Give the number of lines in the data below containing the word "which", with no other text.

------------------------------------------------------------------------

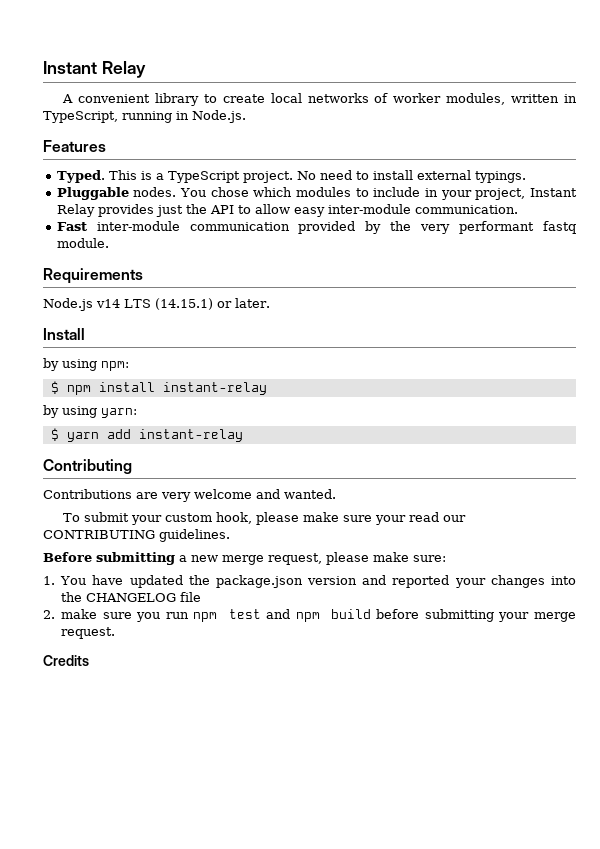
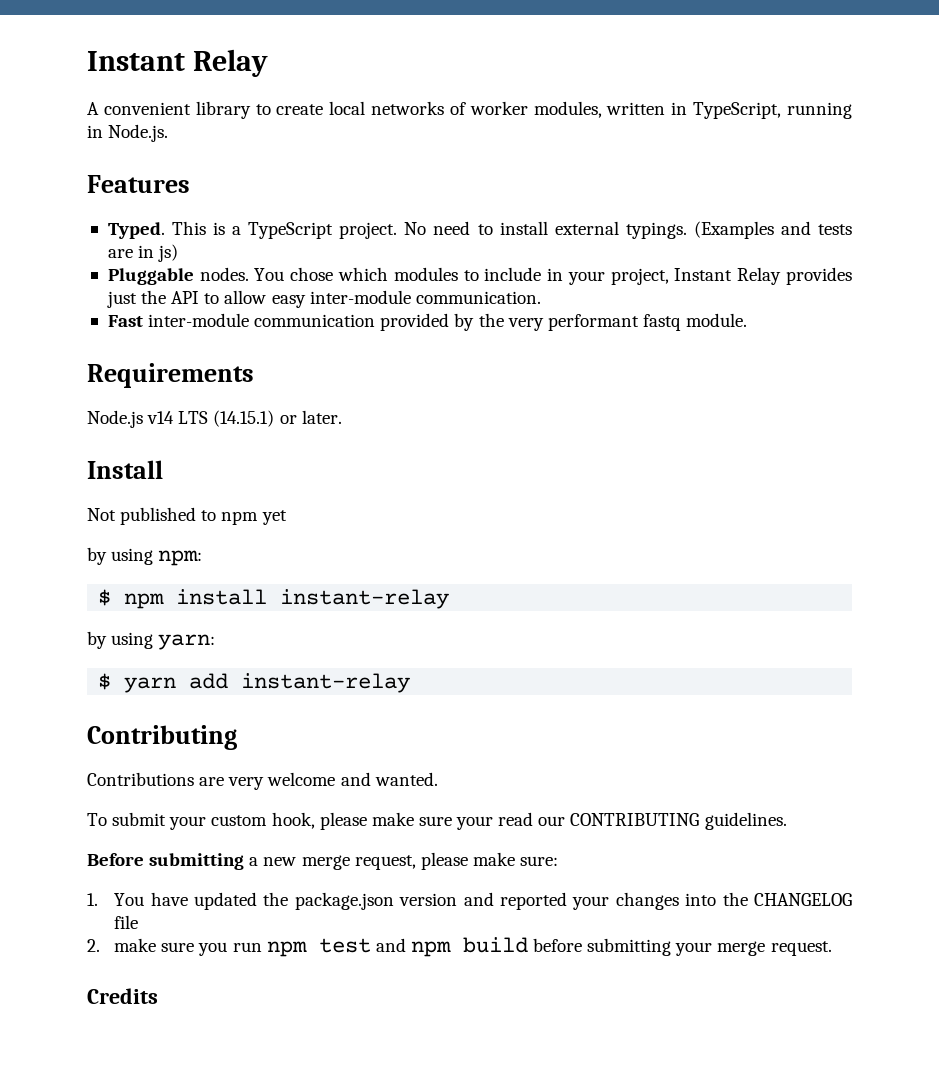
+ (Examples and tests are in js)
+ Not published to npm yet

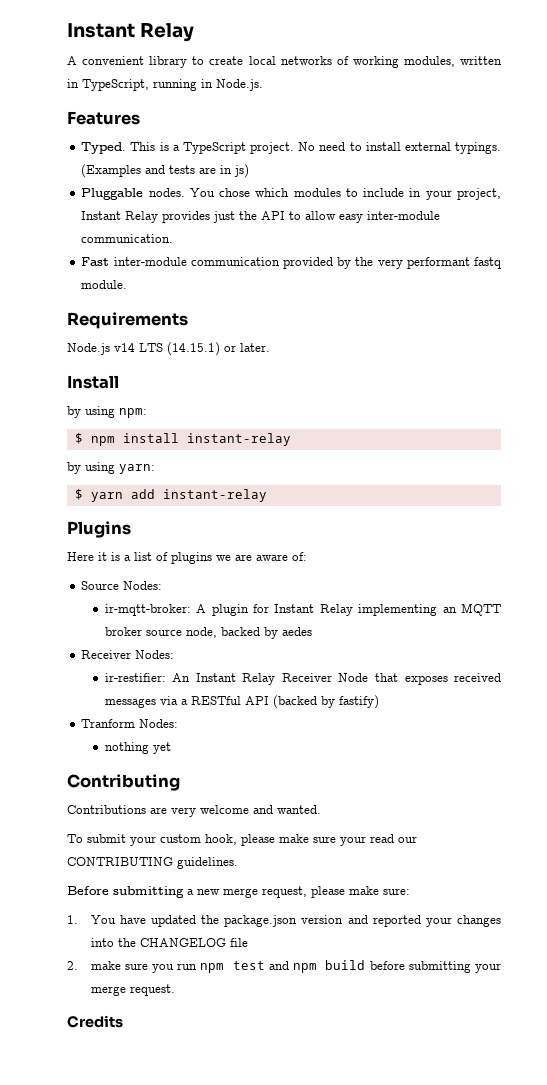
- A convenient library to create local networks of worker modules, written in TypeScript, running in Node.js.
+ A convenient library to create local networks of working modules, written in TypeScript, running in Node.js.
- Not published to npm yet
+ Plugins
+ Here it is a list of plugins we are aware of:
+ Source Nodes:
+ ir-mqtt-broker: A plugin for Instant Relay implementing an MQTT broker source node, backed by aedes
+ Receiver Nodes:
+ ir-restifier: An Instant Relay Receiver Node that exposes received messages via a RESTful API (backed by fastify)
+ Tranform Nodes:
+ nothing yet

------------------------------------------------------------------------

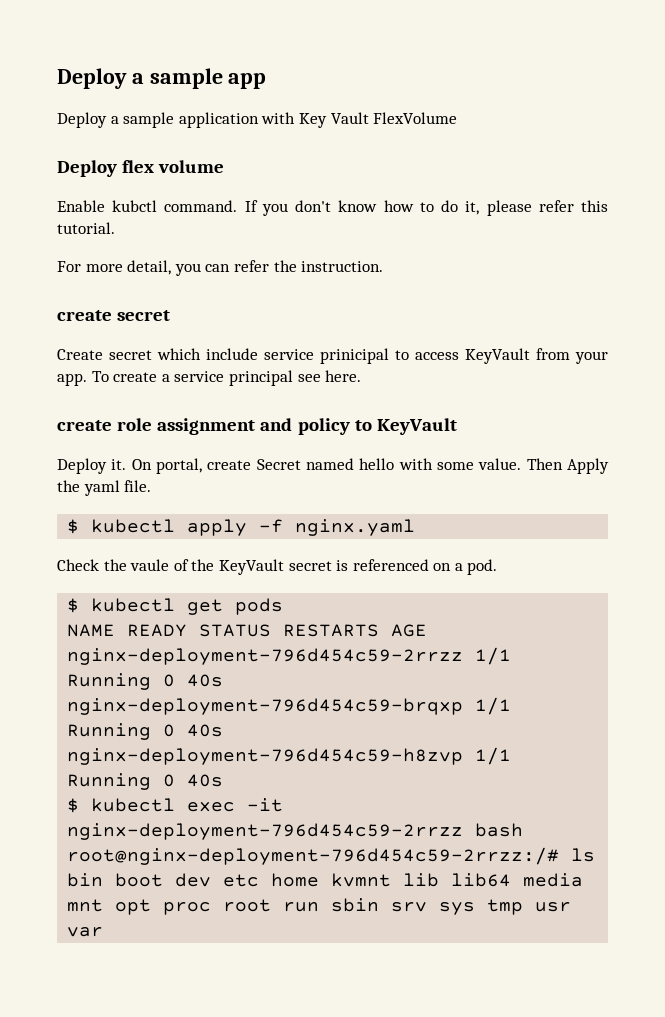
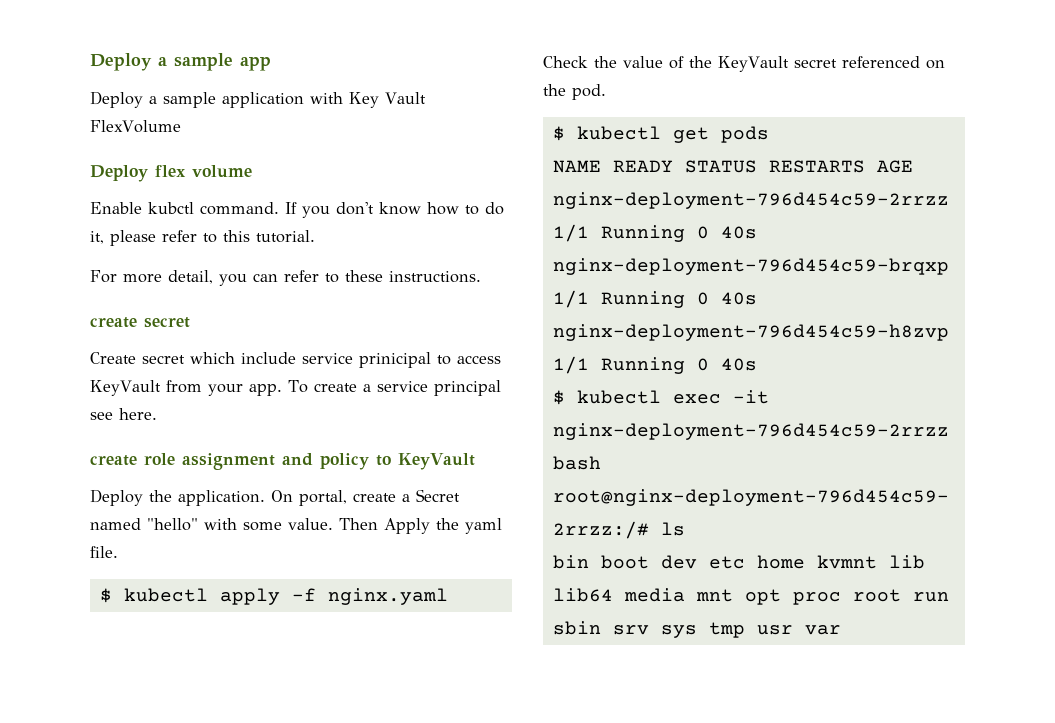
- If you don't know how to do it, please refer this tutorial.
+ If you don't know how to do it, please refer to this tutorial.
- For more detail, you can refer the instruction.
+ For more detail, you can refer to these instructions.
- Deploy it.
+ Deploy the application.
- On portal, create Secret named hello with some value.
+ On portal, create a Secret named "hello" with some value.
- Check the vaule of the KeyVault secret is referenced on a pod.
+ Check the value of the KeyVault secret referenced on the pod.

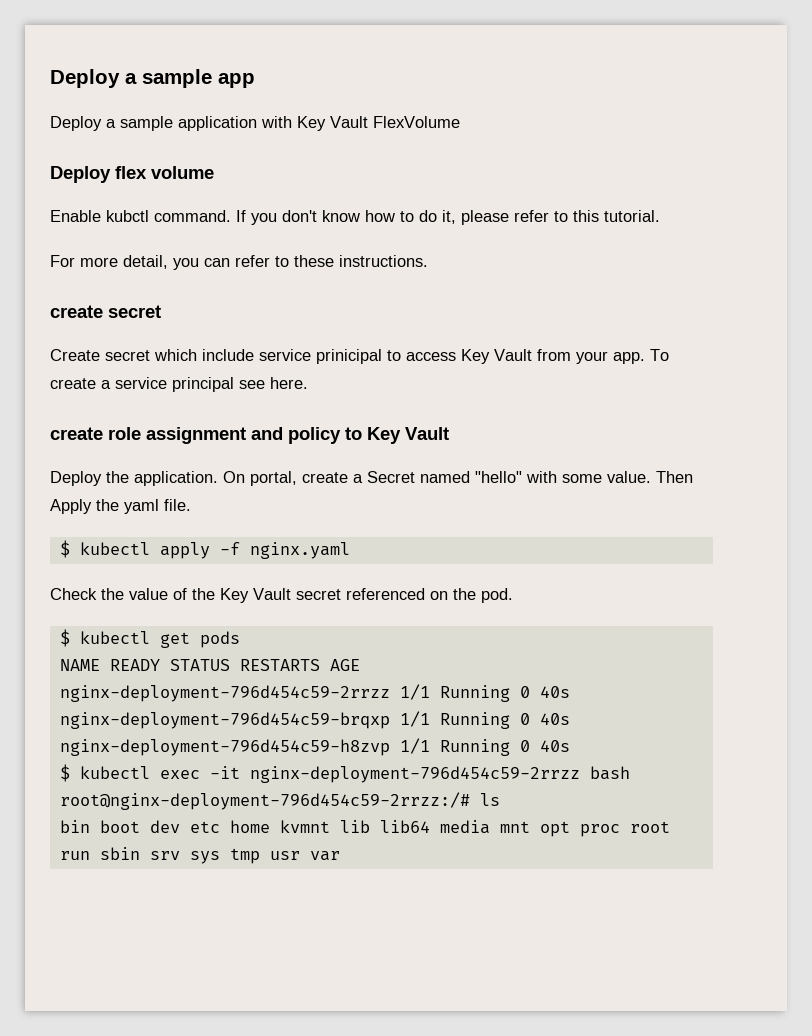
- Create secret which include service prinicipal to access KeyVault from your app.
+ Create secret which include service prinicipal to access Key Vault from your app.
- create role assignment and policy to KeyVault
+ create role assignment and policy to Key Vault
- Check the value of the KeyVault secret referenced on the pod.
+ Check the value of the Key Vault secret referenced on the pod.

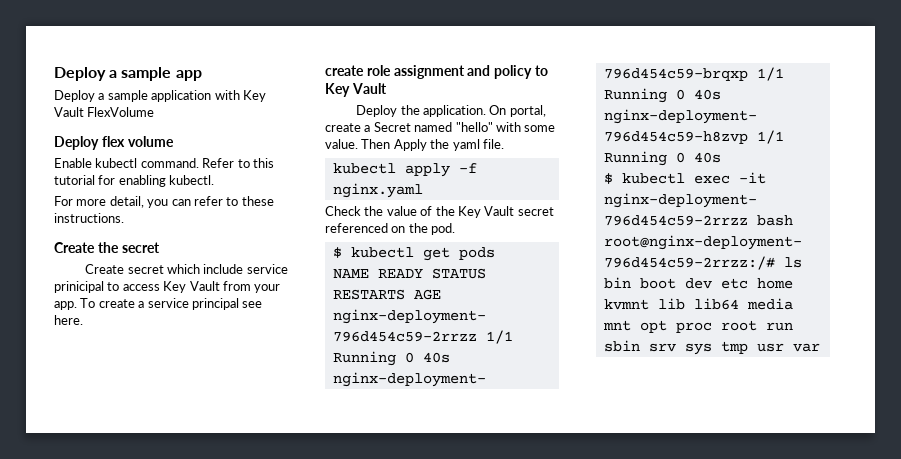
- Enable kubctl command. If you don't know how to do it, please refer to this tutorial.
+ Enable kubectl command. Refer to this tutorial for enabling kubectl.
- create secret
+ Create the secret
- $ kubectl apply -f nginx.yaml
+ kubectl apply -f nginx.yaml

------------------------------------------------------------------------

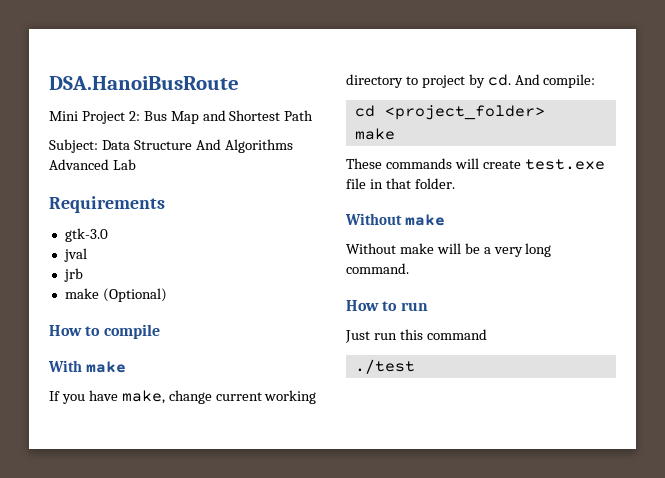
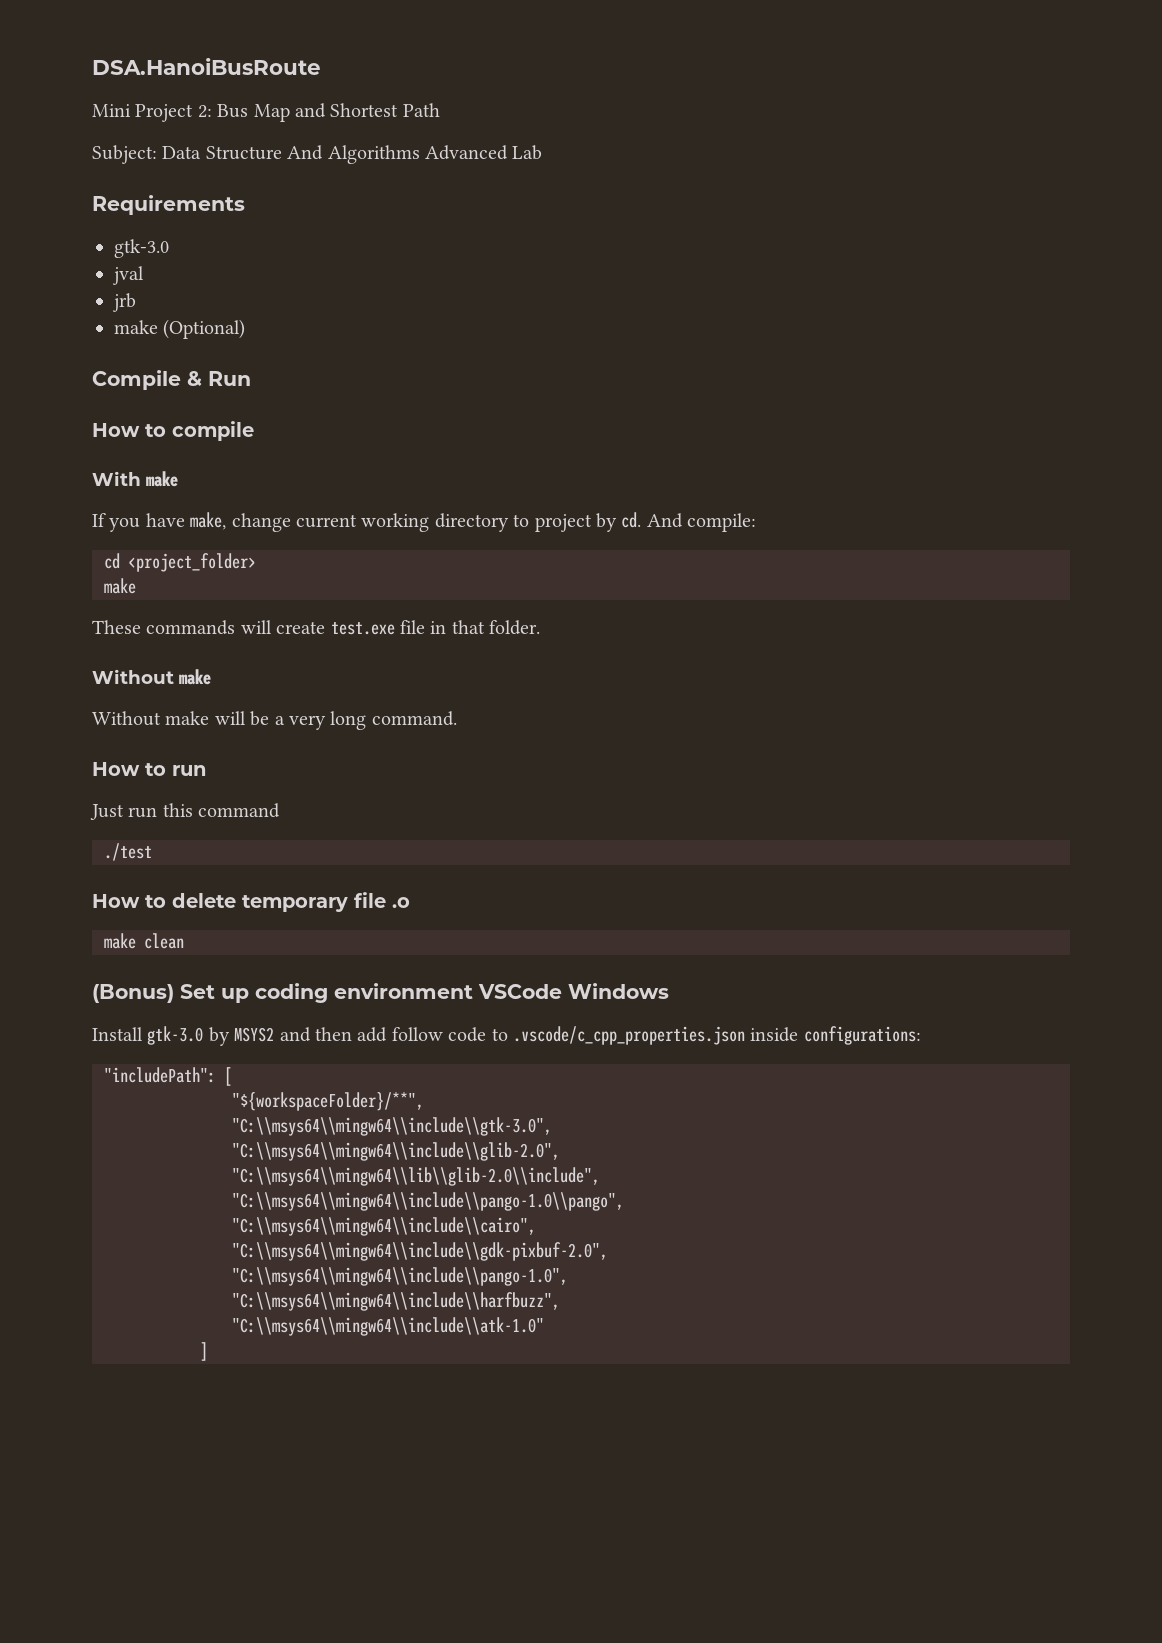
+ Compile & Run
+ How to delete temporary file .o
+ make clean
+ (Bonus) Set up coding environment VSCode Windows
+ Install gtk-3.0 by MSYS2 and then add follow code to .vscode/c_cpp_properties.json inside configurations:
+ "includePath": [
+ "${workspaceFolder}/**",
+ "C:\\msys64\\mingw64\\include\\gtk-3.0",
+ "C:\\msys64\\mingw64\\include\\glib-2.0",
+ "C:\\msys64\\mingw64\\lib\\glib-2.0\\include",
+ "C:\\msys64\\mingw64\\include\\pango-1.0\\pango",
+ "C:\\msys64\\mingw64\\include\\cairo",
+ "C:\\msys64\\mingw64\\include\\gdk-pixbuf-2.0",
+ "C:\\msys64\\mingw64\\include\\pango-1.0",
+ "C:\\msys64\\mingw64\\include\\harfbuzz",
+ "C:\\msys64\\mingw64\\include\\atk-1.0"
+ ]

------------------------------------------------------------------------

• _Response to the exercise_
2